((

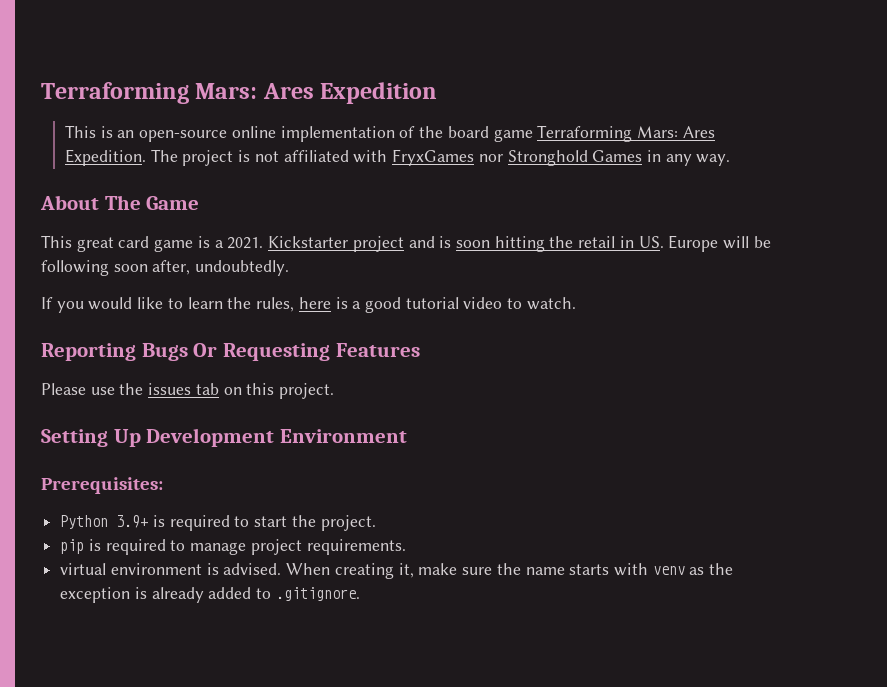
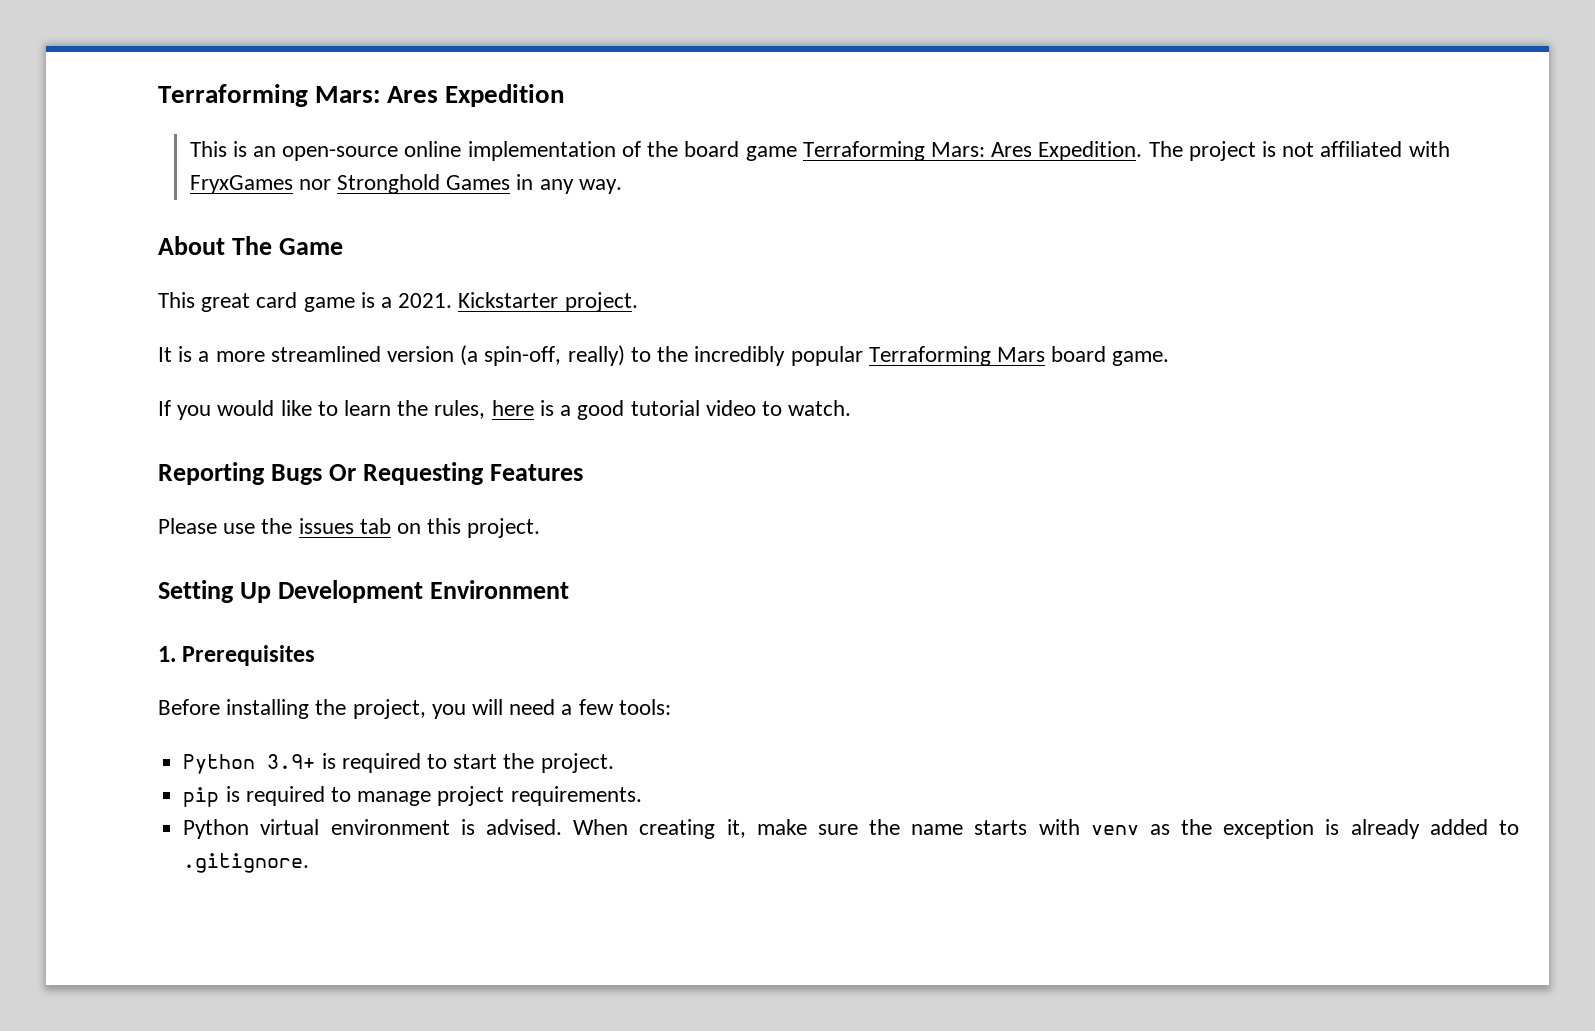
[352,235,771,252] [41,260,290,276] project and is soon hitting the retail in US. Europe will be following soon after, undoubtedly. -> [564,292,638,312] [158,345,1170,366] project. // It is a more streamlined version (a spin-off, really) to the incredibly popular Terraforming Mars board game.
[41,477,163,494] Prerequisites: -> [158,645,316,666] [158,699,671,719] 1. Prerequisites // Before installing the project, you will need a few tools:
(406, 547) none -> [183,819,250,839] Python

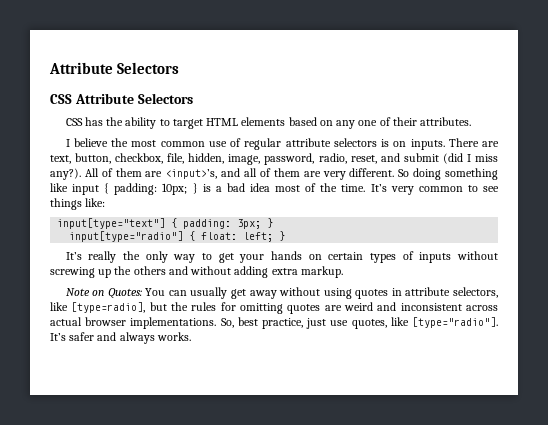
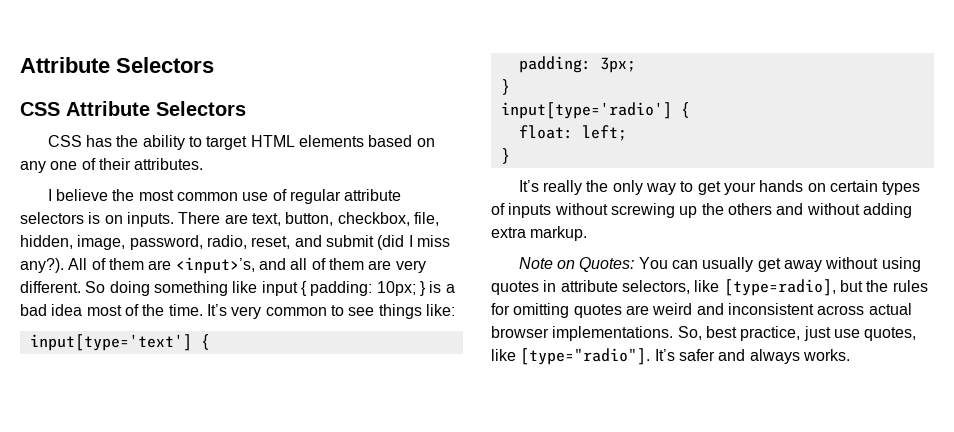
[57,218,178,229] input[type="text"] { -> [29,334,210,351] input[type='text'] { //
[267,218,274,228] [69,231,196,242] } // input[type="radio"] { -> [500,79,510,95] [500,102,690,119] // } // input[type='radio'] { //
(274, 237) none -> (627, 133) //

))

> [EXERCISE DESCRIPTION]: In the data above, please extract the lines from the first one through the line with "-> [29,334,210,351] input[type='text']", exactly, and keep pictures out.

> [RESULT OF THE EXERCISE]:
[352,235,771,252] [41,260,290,276] project and is soon hitting the retail in US. Europe will be following soon after, undoubtedly. -> [564,292,638,312] [158,345,1170,366] project. // It is a more streamlined version (a spin-off, really) to the incredibly popular Terraforming Mars board game.
[41,477,163,494] Prerequisites: -> [158,645,316,666] [158,699,671,719] 1. Prerequisites // Before installing the project, you will need a few tools:
(406, 547) none -> [183,819,250,839] Python

[57,218,178,229] input[type="text"] { -> [29,334,210,351] input[type='text'] { //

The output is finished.